--- START ---
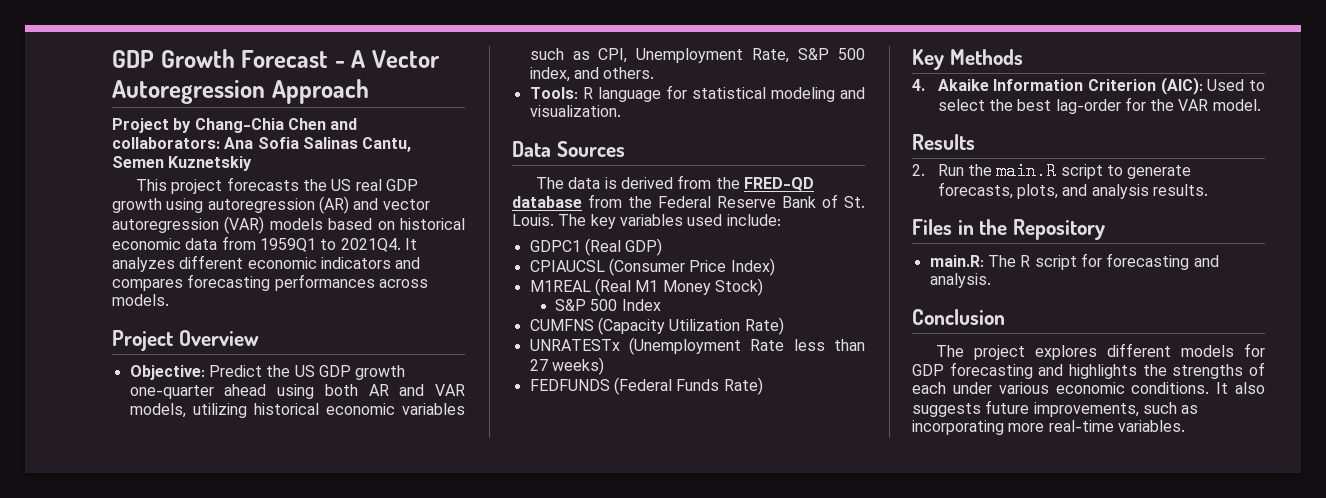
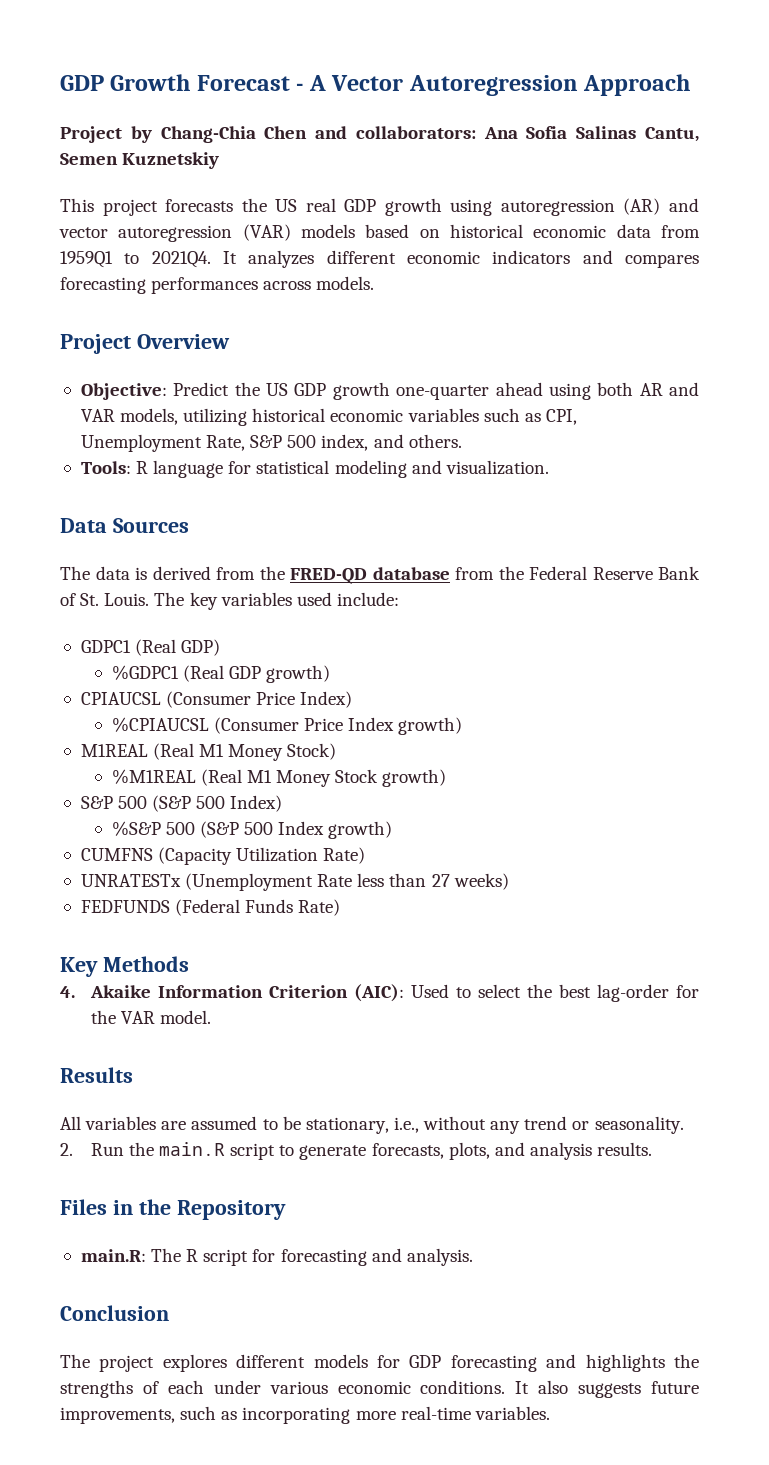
+ %GDPC1 (Real GDP growth)
+ %CPIAUCSL (Consumer Price Index growth)
- S&P 500 Index
+ %M1REAL (Real M1 Money Stock growth)
+ S&P 500 (S&P 500 Index)
+ %S&P 500 (S&P 500 Index growth)
+ All variables are assumed to be stationary, i.e., without any trend or seasonality.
--- END ---
## [Task instructions]
Filter the records down to the lines that contain the string "growth", and copy those lines.

## [Exercise result]
+ %GDPC1 (Real GDP growth)
+ %CPIAUCSL (Consumer Price Index growth)
+ %M1REAL (Real M1 Money Stock growth)
+ %S&P 500 (S&P 500 Index growth)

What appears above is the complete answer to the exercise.